BEGIN Source material
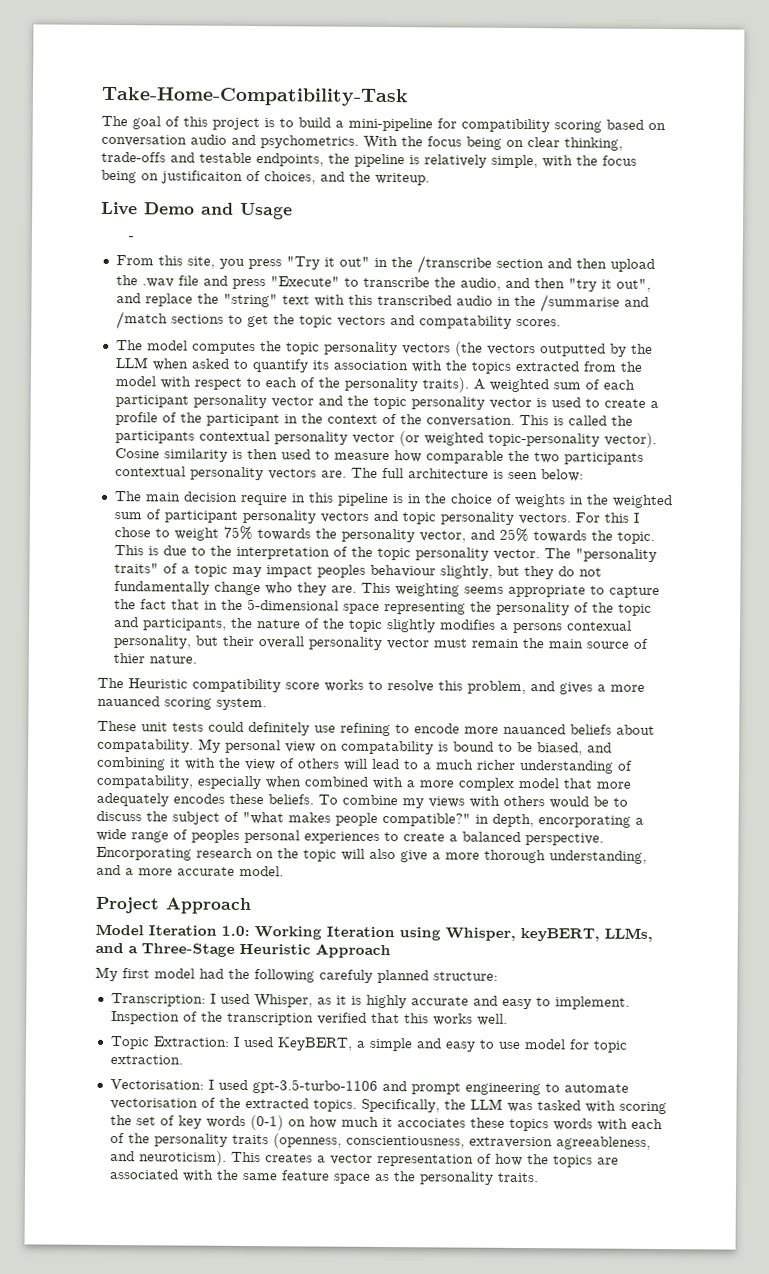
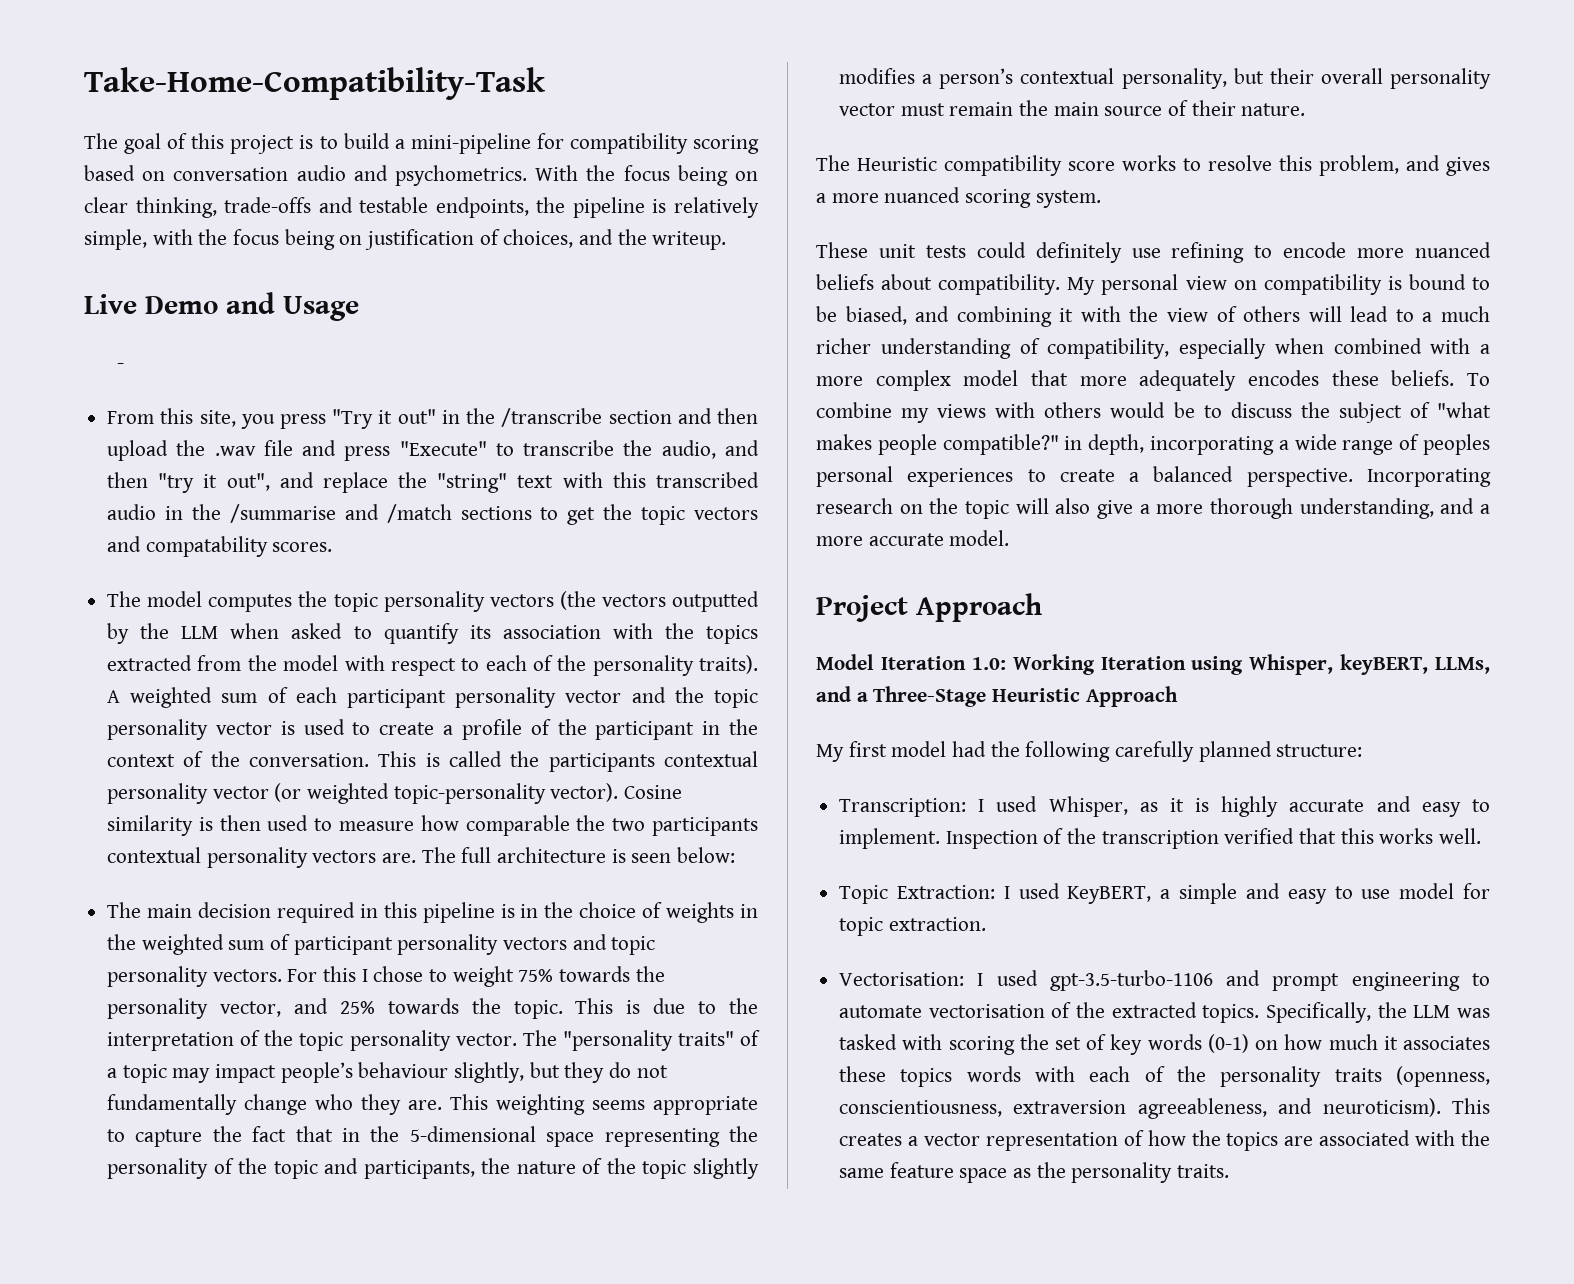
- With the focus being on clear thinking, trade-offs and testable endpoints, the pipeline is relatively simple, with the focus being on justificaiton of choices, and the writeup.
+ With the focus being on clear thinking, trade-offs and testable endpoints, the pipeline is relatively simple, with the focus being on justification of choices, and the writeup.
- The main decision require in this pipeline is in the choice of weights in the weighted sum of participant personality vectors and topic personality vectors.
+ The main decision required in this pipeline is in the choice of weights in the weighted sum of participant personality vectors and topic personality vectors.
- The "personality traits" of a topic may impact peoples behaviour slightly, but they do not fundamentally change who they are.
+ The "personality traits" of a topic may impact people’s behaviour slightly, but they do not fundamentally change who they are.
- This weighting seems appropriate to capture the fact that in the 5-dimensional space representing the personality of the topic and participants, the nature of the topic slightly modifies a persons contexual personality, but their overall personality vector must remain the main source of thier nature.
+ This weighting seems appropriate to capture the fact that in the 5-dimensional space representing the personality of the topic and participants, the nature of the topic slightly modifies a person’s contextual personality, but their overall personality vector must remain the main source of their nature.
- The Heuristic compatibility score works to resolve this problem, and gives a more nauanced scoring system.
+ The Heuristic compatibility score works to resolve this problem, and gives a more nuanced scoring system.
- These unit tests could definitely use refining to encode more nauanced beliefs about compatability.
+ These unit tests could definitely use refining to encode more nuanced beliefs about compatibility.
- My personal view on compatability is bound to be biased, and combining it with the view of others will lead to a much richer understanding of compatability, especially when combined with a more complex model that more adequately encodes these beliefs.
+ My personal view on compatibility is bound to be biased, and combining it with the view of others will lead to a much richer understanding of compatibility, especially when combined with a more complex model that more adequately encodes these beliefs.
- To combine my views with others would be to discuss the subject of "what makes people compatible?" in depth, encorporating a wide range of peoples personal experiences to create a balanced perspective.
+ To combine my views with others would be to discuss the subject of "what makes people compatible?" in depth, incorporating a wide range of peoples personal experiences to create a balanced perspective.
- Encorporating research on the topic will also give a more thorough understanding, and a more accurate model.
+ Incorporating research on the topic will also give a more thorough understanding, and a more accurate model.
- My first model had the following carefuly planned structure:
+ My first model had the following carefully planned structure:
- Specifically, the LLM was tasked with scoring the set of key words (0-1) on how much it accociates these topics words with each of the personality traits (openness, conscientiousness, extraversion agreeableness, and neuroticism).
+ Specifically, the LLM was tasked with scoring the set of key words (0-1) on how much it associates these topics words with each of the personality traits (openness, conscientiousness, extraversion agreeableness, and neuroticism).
END Source material
BEGIN Source material
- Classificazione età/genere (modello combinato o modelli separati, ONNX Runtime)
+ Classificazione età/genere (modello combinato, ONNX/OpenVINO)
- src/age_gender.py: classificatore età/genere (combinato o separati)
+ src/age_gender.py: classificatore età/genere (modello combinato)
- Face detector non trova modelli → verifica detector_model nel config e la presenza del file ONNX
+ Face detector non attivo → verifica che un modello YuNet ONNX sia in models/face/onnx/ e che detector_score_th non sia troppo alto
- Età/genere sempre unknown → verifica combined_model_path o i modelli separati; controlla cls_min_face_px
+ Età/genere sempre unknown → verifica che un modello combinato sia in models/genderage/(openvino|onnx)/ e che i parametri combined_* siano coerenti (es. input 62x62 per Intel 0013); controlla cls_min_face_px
END Source material
**Instructions for the task:** Provide only the count of lines above in which the word "tests" occurs.

**Written solution:** 2